Your objective:
For this exercise, reproduce the entries below exactly, but only from the line containing "fileExample generated page" through the line containing "- Daarnaast ook", both included.

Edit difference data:
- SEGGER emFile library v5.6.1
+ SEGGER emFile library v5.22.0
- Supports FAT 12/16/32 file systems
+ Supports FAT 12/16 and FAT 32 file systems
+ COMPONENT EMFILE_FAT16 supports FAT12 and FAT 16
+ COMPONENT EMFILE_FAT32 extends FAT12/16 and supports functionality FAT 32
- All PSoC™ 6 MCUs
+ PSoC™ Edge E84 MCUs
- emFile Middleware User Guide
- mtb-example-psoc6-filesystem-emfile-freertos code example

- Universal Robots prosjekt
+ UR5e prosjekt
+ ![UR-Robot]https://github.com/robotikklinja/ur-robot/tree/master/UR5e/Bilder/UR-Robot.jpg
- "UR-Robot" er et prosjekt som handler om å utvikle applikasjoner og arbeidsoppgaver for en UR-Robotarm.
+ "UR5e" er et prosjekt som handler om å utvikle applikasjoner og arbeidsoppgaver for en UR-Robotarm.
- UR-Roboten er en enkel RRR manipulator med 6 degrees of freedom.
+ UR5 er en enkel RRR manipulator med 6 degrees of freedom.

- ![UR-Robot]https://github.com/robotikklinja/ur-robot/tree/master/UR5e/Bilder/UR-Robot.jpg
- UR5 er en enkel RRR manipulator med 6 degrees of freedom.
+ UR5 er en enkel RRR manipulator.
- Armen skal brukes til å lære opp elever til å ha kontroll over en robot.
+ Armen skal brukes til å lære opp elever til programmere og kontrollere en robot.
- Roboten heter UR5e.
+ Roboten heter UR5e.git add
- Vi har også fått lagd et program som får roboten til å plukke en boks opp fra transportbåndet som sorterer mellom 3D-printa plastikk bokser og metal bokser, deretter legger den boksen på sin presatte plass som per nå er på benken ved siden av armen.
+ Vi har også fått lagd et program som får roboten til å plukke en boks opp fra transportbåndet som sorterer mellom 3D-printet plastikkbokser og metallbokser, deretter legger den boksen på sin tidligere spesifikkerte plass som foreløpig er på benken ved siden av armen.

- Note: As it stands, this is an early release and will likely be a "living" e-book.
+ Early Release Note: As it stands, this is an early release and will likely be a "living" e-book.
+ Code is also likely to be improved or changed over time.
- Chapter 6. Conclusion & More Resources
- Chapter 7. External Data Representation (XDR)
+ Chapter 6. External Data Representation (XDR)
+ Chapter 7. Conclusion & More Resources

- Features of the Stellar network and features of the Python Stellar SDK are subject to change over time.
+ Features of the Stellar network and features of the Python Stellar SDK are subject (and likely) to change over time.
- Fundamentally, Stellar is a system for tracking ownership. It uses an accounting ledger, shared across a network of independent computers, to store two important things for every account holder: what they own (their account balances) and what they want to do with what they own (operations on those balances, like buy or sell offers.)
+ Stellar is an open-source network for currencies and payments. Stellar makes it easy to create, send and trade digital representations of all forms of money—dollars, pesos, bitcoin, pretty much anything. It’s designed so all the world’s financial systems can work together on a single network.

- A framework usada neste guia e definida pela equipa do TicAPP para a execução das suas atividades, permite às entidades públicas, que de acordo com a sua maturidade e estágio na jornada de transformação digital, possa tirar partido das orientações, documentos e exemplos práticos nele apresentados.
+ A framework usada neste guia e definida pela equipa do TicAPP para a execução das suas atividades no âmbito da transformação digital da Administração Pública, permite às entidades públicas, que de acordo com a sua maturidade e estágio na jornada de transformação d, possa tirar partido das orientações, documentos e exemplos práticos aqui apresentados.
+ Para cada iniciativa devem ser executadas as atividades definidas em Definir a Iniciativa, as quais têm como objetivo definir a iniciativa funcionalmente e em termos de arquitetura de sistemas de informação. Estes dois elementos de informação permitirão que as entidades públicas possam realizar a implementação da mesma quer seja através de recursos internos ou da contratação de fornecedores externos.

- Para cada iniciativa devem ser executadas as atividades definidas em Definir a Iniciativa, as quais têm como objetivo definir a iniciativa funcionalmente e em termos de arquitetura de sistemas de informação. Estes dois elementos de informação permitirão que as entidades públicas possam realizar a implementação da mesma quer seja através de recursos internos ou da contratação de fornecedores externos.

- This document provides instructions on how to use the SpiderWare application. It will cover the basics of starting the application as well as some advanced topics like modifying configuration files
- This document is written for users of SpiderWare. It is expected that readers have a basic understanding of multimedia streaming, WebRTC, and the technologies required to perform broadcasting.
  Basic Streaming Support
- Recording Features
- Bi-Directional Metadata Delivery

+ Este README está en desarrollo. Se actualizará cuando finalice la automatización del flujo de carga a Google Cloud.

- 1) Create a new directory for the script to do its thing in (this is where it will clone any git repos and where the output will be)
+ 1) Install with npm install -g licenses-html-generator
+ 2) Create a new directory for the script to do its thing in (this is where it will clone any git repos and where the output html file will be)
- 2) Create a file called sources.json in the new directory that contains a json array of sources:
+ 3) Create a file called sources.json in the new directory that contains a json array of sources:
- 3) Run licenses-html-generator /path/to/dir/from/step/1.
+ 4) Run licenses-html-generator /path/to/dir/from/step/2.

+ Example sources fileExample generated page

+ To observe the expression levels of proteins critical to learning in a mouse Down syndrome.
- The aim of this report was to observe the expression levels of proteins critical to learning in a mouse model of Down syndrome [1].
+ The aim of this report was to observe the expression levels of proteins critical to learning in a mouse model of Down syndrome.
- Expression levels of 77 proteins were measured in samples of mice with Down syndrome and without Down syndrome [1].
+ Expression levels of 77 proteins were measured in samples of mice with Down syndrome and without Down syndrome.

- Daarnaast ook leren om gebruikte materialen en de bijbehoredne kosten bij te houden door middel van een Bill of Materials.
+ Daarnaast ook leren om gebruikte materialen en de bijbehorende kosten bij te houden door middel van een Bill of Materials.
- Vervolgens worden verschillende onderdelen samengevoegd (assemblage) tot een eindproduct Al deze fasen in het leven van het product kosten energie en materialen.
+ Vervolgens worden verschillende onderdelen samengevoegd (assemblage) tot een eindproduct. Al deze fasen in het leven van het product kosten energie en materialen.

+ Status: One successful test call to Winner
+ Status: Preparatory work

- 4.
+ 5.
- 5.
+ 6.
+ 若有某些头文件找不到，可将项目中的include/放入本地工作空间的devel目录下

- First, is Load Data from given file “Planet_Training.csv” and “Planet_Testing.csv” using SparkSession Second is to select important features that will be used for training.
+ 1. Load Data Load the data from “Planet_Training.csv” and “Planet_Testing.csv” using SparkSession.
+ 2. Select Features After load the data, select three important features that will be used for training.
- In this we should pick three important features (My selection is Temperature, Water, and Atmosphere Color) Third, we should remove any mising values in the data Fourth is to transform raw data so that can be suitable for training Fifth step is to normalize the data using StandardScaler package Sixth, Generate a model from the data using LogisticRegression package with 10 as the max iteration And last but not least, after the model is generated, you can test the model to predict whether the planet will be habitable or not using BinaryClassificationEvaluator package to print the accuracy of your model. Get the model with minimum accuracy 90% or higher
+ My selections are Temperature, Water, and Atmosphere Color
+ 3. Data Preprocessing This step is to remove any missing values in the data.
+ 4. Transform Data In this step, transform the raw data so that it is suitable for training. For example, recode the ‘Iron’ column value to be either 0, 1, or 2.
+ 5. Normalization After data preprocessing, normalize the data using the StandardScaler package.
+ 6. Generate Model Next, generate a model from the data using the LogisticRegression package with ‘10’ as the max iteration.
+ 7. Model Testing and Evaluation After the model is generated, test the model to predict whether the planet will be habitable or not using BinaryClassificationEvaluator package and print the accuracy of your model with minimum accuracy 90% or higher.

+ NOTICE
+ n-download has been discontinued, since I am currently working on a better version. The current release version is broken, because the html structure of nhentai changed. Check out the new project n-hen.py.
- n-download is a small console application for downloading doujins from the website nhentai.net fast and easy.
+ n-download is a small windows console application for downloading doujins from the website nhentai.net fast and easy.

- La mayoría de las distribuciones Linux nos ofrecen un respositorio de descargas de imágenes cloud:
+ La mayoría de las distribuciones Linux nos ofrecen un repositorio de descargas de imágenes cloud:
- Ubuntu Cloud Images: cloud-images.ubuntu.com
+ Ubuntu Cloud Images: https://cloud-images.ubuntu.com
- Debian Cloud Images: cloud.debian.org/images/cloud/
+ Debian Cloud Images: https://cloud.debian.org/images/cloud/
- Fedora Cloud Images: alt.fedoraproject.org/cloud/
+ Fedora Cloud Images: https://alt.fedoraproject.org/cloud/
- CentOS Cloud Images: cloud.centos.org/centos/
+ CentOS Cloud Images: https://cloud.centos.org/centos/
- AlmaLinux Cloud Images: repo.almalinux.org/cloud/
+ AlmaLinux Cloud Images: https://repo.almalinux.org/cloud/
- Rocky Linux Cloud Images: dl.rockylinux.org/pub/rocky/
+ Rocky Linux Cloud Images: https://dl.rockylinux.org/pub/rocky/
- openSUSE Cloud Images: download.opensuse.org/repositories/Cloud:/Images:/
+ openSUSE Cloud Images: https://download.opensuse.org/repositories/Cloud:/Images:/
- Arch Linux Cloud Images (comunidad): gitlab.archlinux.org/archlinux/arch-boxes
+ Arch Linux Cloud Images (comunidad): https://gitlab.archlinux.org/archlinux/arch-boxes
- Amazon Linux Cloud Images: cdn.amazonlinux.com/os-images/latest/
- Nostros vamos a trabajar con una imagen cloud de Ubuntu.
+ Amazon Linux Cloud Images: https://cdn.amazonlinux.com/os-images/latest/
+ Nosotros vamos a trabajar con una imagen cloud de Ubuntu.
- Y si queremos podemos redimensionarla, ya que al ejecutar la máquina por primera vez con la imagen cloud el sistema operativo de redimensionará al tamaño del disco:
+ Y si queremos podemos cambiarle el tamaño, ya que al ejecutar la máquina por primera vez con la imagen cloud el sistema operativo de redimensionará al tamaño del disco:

Reply:
+ Example sources fileExample generated page

+ To observe the expression levels of proteins critical to learning in a mouse Down syndrome.
- The aim of this report was to observe the expression levels of proteins critical to learning in a mouse model of Down syndrome [1].
+ The aim of this report was to observe the expression levels of proteins critical to learning in a mouse model of Down syndrome.
- Expression levels of 77 proteins were measured in samples of mice with Down syndrome and without Down syndrome [1].
+ Expression levels of 77 proteins were measured in samples of mice with Down syndrome and without Down syndrome.

- Daarnaast ook leren om gebruikte materialen en de bijbehoredne kosten bij te houden door middel van een Bill of Materials.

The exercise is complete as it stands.